Nevertheless, as expected, this cease-fire was as shaky as its many predecessors, and the violence soon resumed. Last Wednesday, another IDF soldier was wounded by sniper fire on the Gaza border, and the IDF responded by shelling Hamas targets. Communities in southern Israel again were targeted by Hamas missiles, and Israel had no choice but to respond with force.
A diplomatic source told The Jerusalem Post
on Saturday night that even though the UN and Egypt are applying immense pressure on all sides to enable talks to progress on a wide-ranging Gaza deal, nothing can happen unless calm is restored between Israel and Hamas, as well as a reconciliation deal between Fatah and Hamas.
Netanyahu’s government has previously voiced strong opposition to a deal between Fatah and Hamas, because it considers the latter a terrorist organization. Why then is the government now making this a precondition for any progress in the Gaza talks?

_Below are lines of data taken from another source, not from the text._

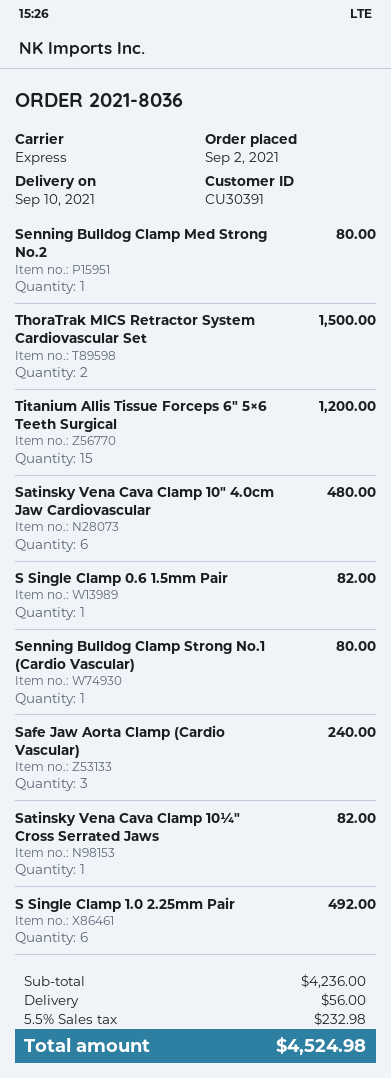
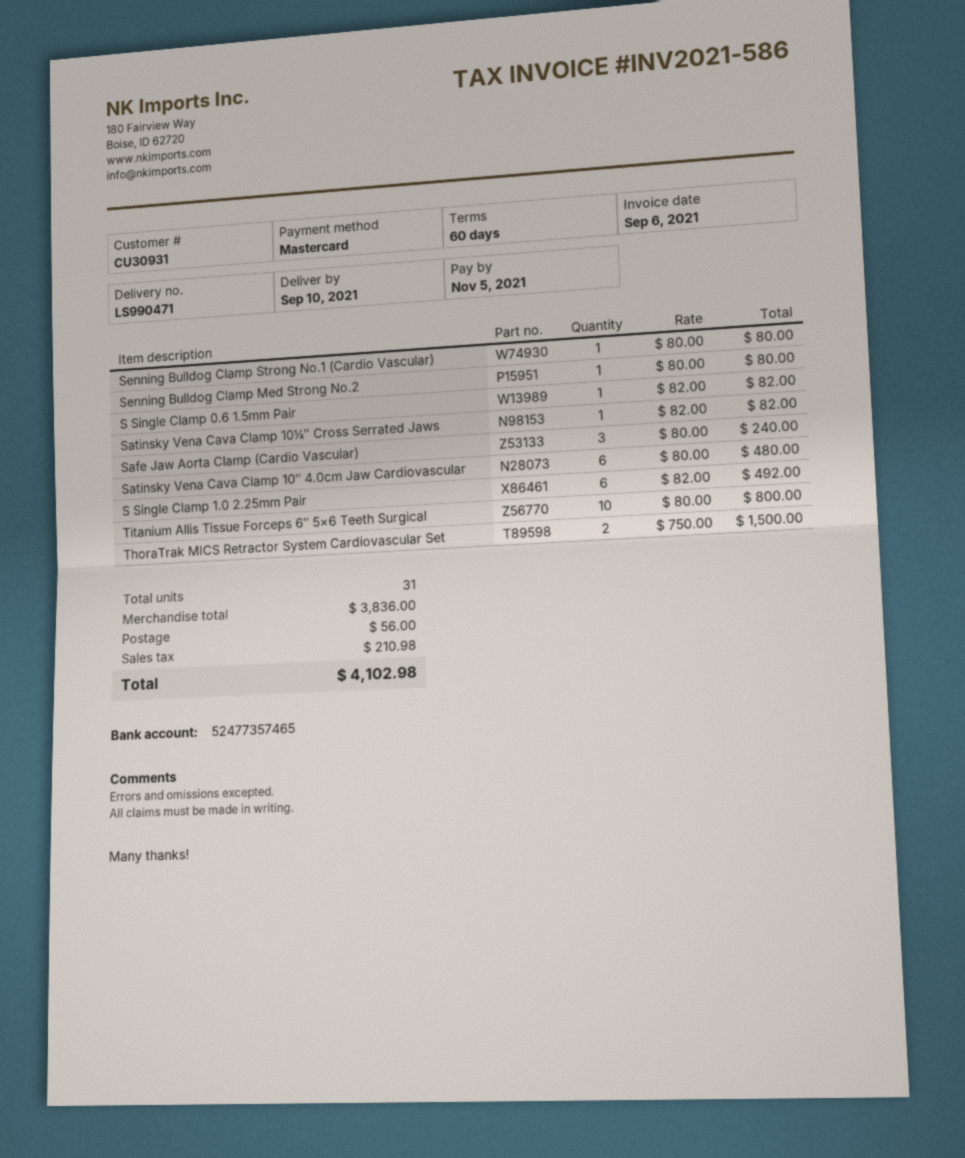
customer number: CU30391 -> CU30931
Titanium Allis Tissue Forceps 6″ 5×6 Teeth Surgical: 15 for 1200.00 -> 10 for 800.00
subtotal: 4236.00 -> 3836.00
tax: 232.98 -> 210.98
total: 4524.98 -> 4102.98

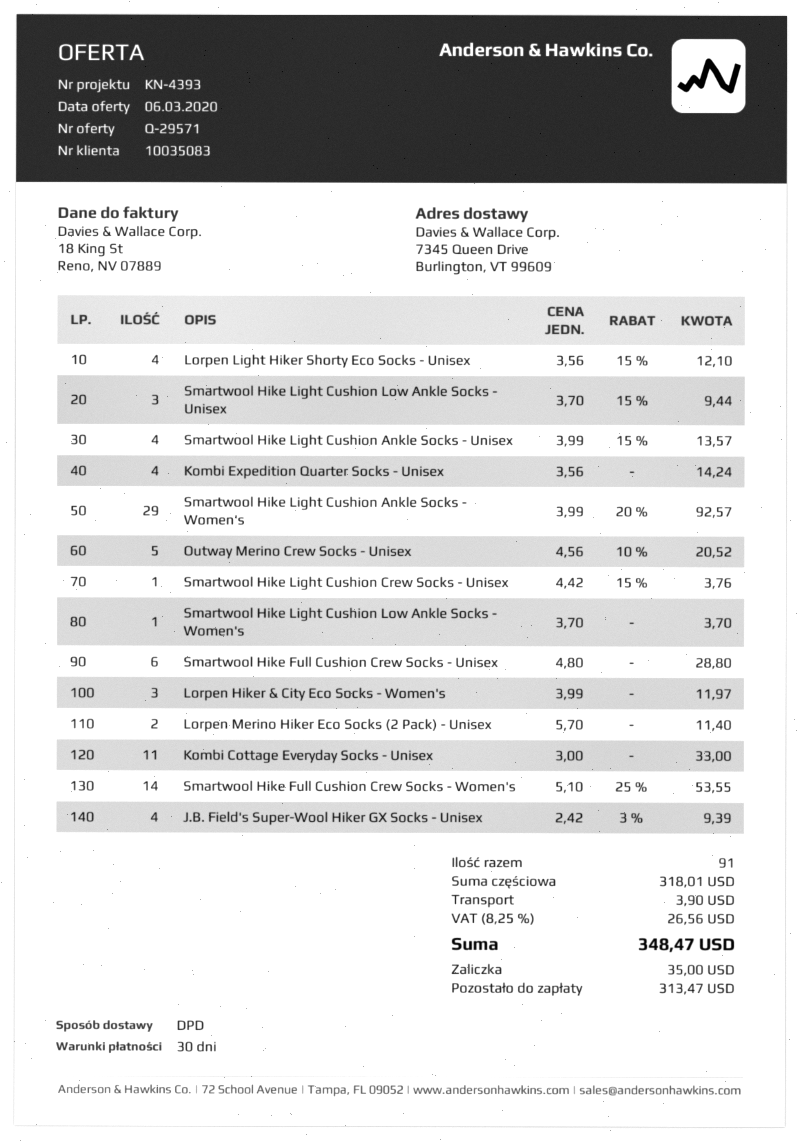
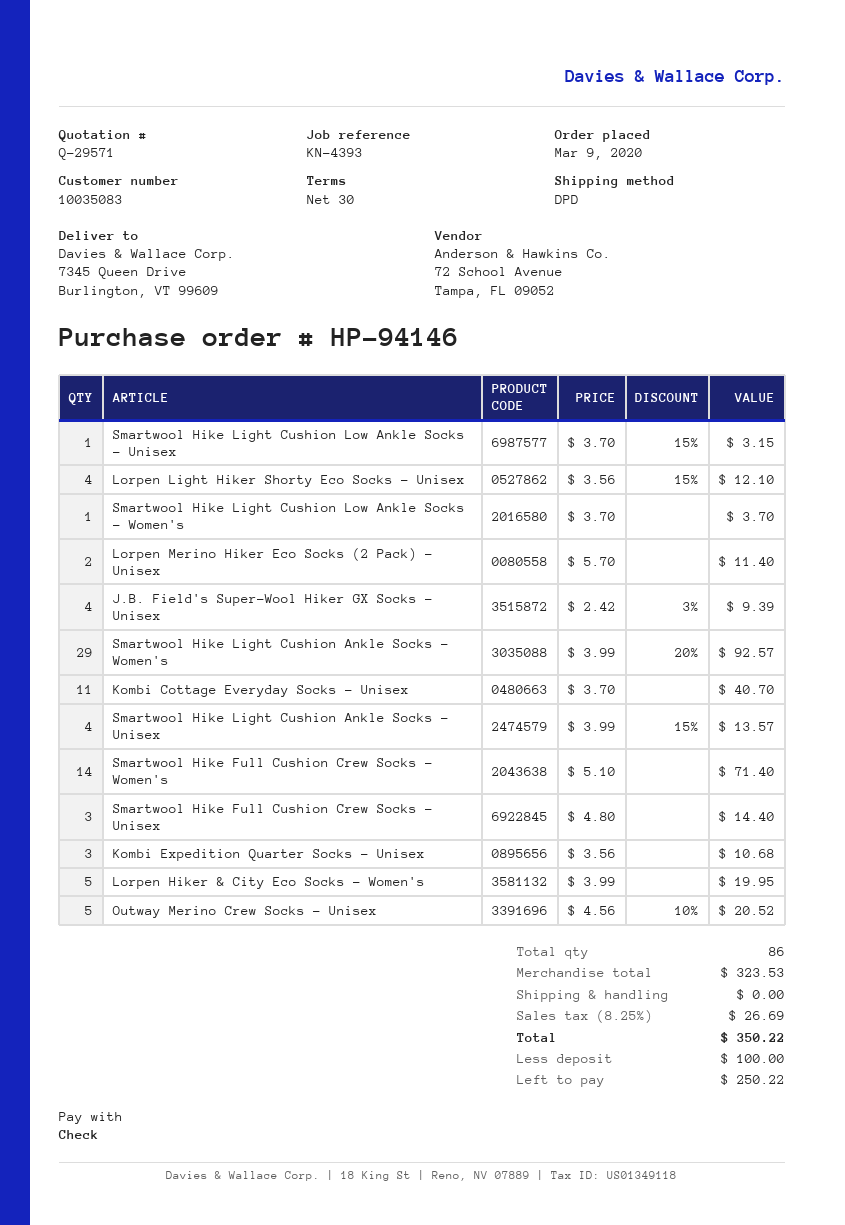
Smartwool Hike Light Cushion Low Ankle Socks - Unisex: 3 x 3.70 - 15% = 9.44 -> 1 x 3.70 - 15% = 3.15
Kombi Expedition Quarter Socks - Unisex: 4 x 3.56 = 14.24 -> 3 x 3.56 = 10.68
Smartwool Hike Light Cushion Crew Socks - Unisex: 1 x 4.42 - 15% = 3.76 -> none
Smartwool Hike Full Cushion Crew Socks - Unisex: 6 x 4.80 = 28.80 -> 3 x 4.80 = 14.40
Lorpen Hiker & City Eco Socks - Women's: 3 x 3.99 = 11.97 -> 5 x 3.99 = 19.95
Kombi Cottage Everyday Socks - Unisex: 11 x 3.00 = 33.00 -> 11 x 3.70 = 40.70
Smartwool Hike Full Cushion Crew Socks - Women's: 14 x 5.10 - 25% = 53.55 -> 14 x 5.10 = 71.40
total quantity: 91 -> 86
subtotal: 318.01 -> 323.53
shipping: 3.90 -> 0.00
tax: 8.25% = 26.56 -> 8.25% = 26.69
total: 348.47 -> 350.22
deposit: 35.00 -> 100.00
balance: 313.47 -> 250.22

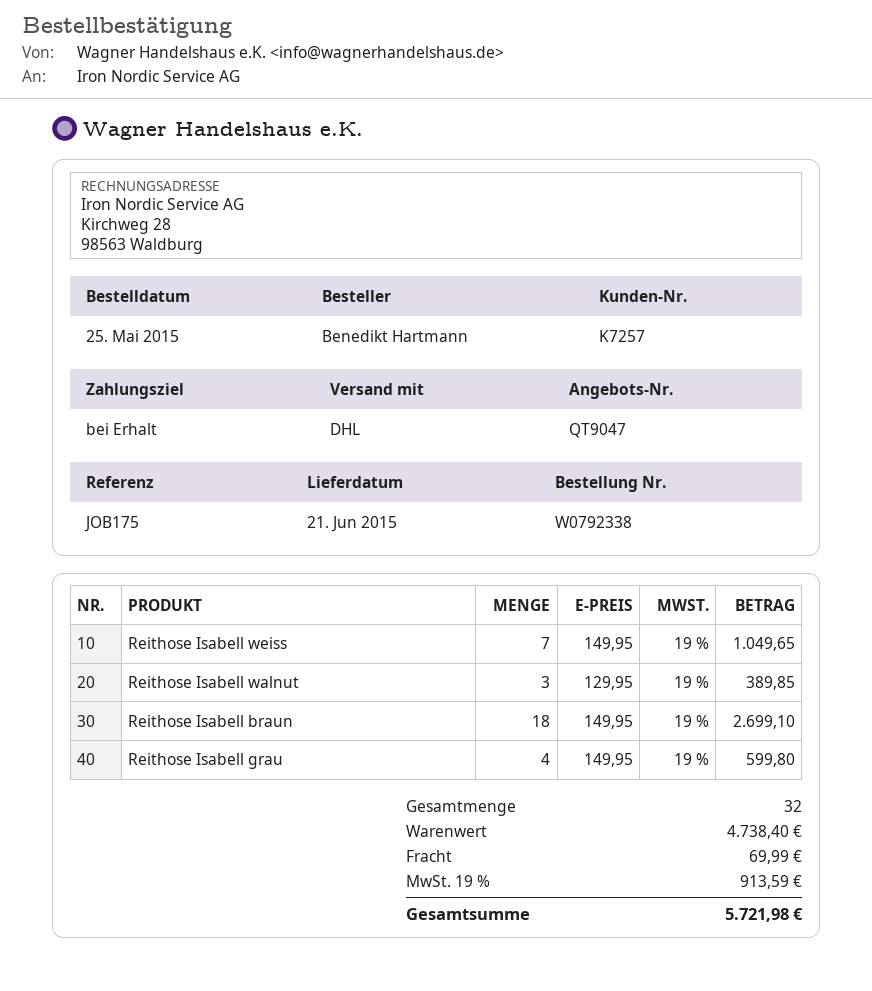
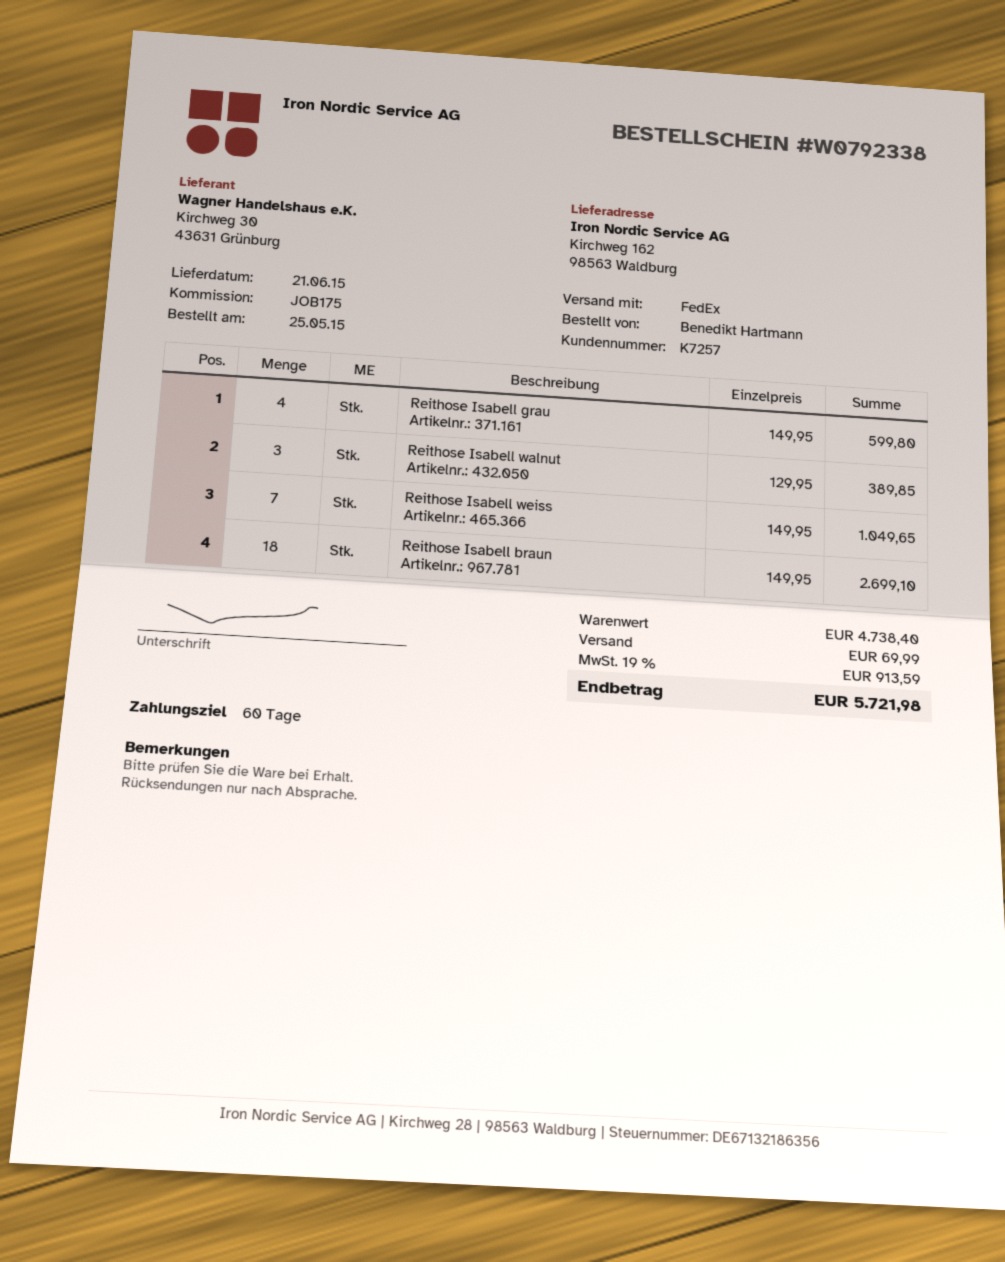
payment terms: on receipt -> 60 days
shipping method: DHL -> FedEx

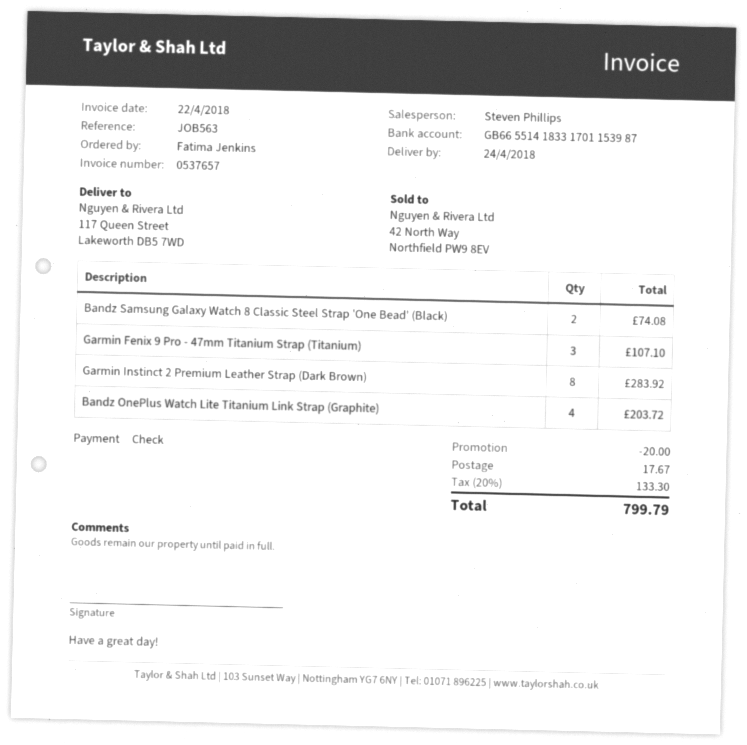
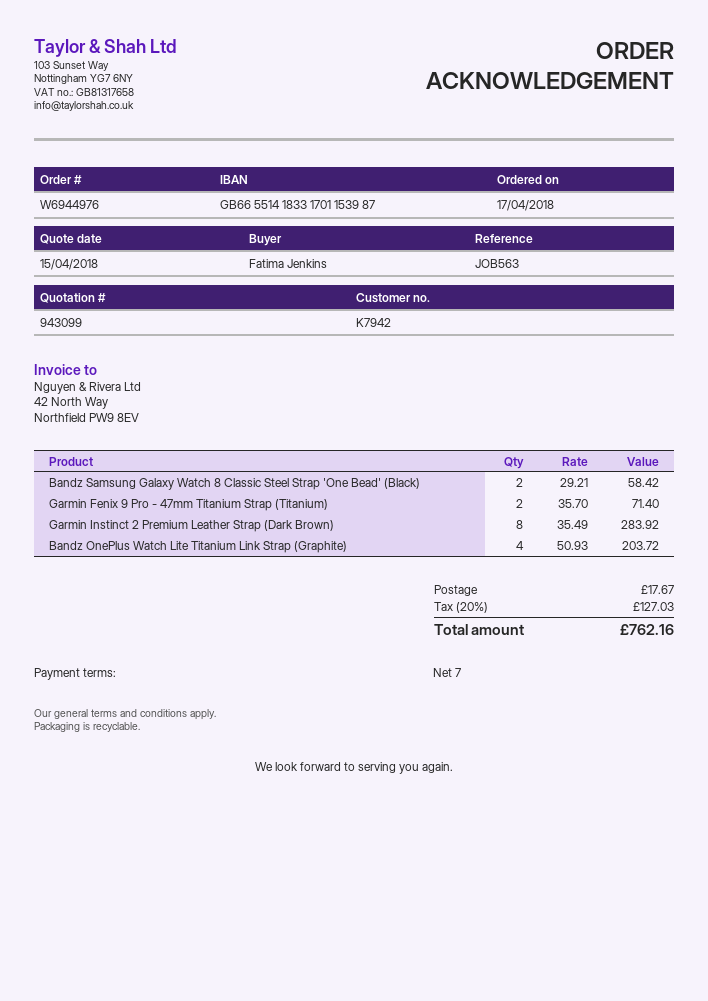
Bandz Samsung Galaxy Watch 8 Classic Steel Strap 'One Bead' (Black): 2 for 74.08 -> 2 for 58.42
Garmin Fenix 9 Pro - 47mm Titanium Strap (Titanium): 3 for 107.10 -> 2 for 71.40
discount: 20.00 -> none
tax: 20% = 133.30 -> 20% = 127.03
total: 799.79 -> 762.16

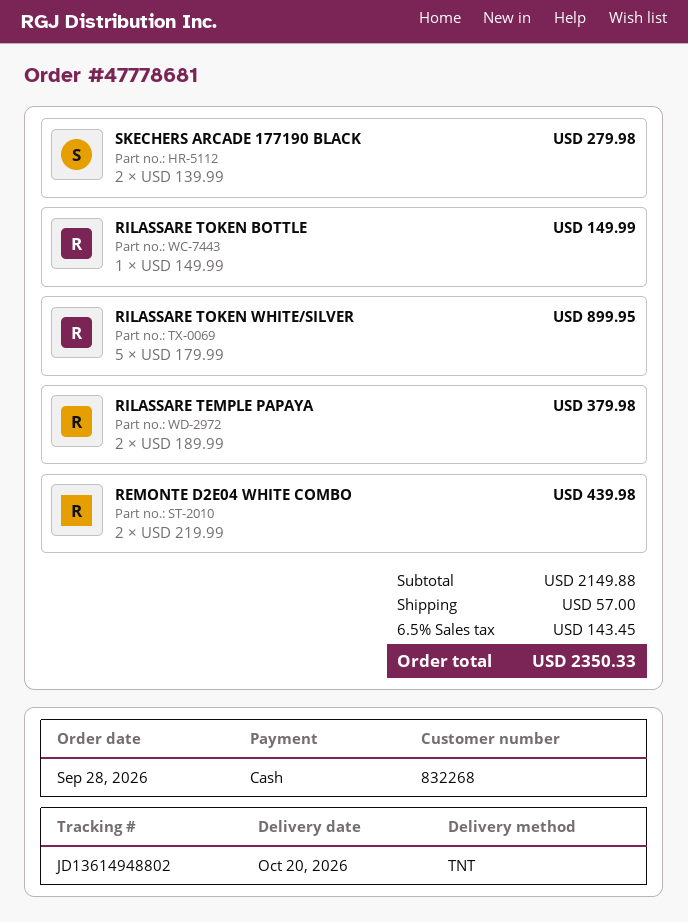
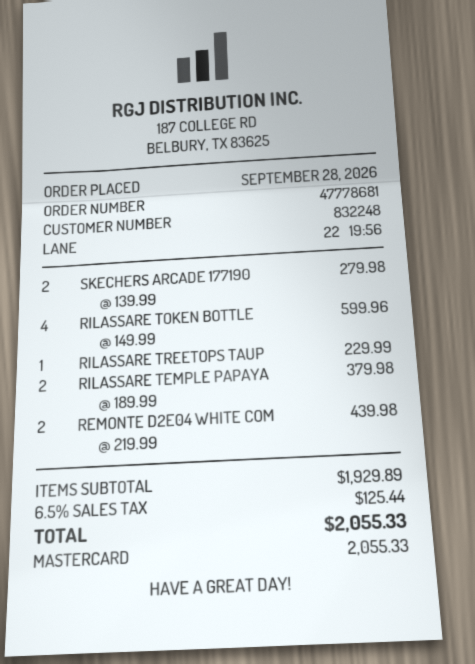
customer number: 832268 -> 832248
payment method: cash -> Mastercard
RILASSARE TOKEN BOTTLE: 1 x 149.99 = 149.99 -> 4 x 149.99 = 599.96
RILASSARE TOKEN WHITE/SILVER: 5 x 179.99 = 899.95 -> none
RILASSARE TREETOPS TAUP: none -> 1 x 229.99 = 229.99
subtotal: 2149.88 -> 1929.89
shipping: 57.00 -> none
tax: 6.5% = 143.45 -> 6.5% = 125.44
total: 2350.33 -> 2055.33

The answer, clearly, is that the administration of US President Donald Trump is working on a comprehensive peace accord between Israel and the PA that would include Gaza. And presumably, such a peace accord would require that Hamas relinquish control of Gaza to the PA.
But Hamas, being Hamas, is not to be trusted. One of its top leaders, Fathi Hamad, spoke at a funeral in Gaza City last week about the great success of “the peaceful protests” on the Gaza border that have taken place weekly since March. “We are making history with our peaceful movement,” Hamad said. In the very next breath, he urged worshipers at the Great Omari Mosque to slaughter every Jew they can get their hands on. “O Muslims, wherever you find a Zionist Jew, you must kill him because that is an expression of your solidarity with al-Aqsa Mosque and an expression of your solidarity with your people.”
Hamas’s flying of incendiary kites, balloons, helium-filled condoms and even a “fire falcon” (booby-trapped kestrel)
into southern Israel from Gaza is hardly Gandhian non-violence. It has caused immense destruction of Israel’s agriculture, wildlife and nature reserves, and has severely harmed the livelihoods of farmers in the South.
Before Israel’s government makes any deal with the devil, we can only echo the wise words of Nobel Prize laureate Prof. Yisrael Aumann in the latest issue of The Jerusalem Report: “If you want peace, you have to demonstrate a certain amount of toughness. Otherwise, you are giving an incentive to the other side to be aggressive.”
The people of Gaza have been the primary victims of Hamas’s brutal occupation of the crowded patch of land.
Peace is not going to be achieved until the regime is either removed from power or accepts the fact that the dividends of peace – such as the opening of the crossings into Gaza and free trade with Israel and the world – is their best option, and in their own interests.